- [WHAT IS EXPECTED]: For every record that follows, write out the text exactly and omit the picture, if one is present.

- [EXERCISE INPUT]:
_ _ _ _ _ _ _
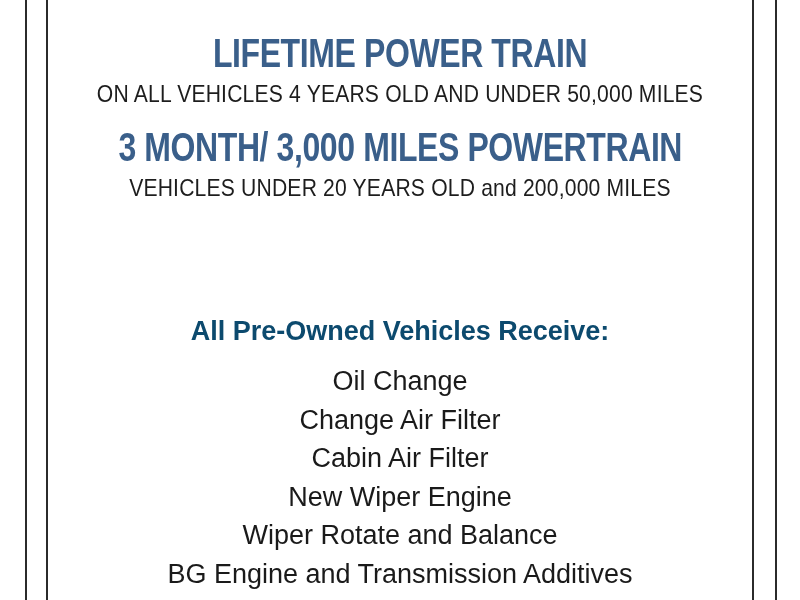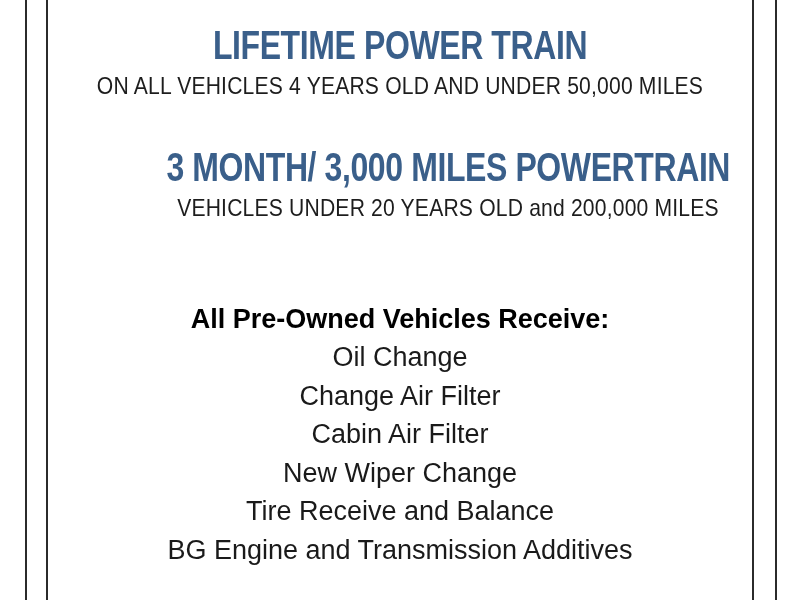"LIFETIME POWER TRAIN" #warranty-0 { top: 22px -> 30px }
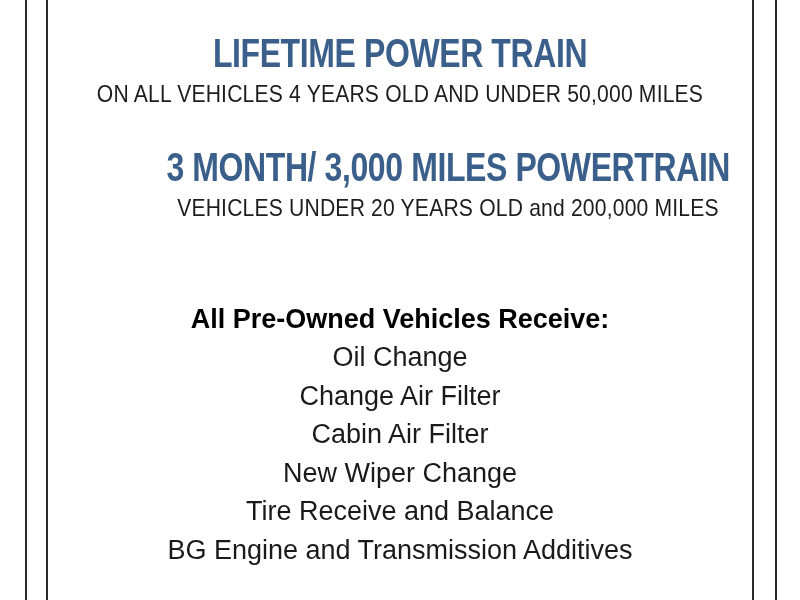"3 MONTH/ 3,000 MILES POWERTRAIN" #warranty-1 { padding-left: 48px -> none; top: 144px -> 124px }
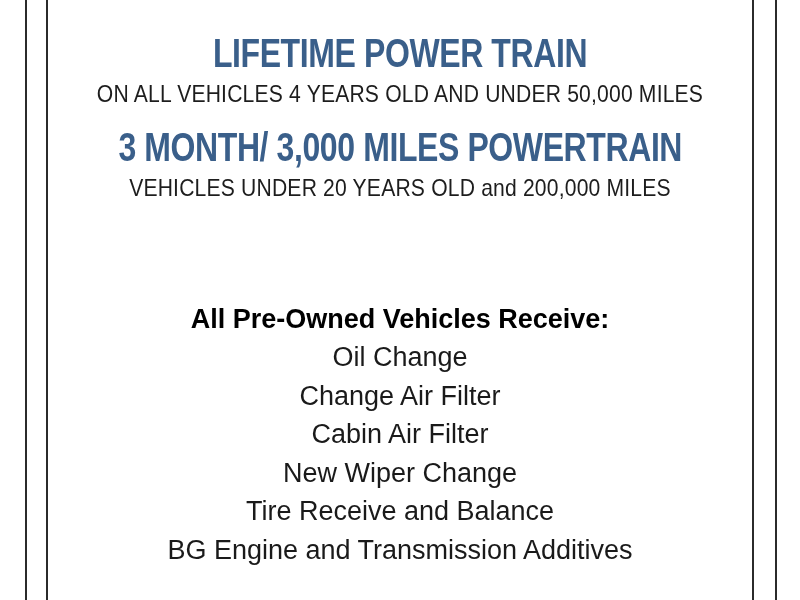"All Pre-Owned Vehicles Receive:" .svc-heading { color: #000000 -> #0c4a6e; margin: 0 -> 12px }
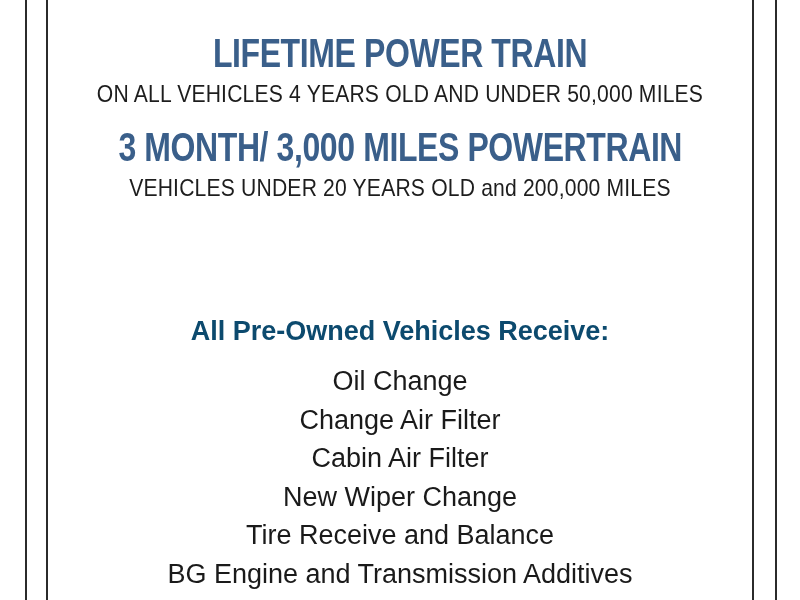"New Wiper Change" li.svc-item { text: Change -> Engine }
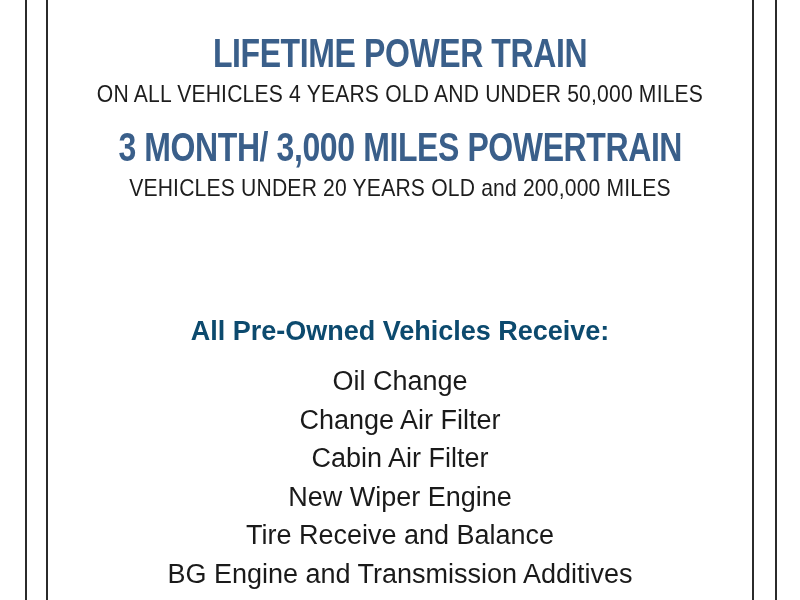"Tire Receive and Balance" li.svc-item { text: Tire Receive -> Wiper Rotate }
_ _ _ _ _ _ _
- [RESULT OF THIS EXERCISE]:
"LIFETIME POWER TRAIN" #warranty-0 { top: 22px -> 30px }
"3 MONTH/ 3,000 MILES POWERTRAIN" #warranty-1 { padding-left: 48px -> none; top: 144px -> 124px }
"All Pre-Owned Vehicles Receive:" .svc-heading { color: #000000 -> #0c4a6e; margin: 0 -> 12px }
"New Wiper Change" li.svc-item { text: Change -> Engine }
"Tire Receive and Balance" li.svc-item { text: Tire Receive -> Wiper Rotate }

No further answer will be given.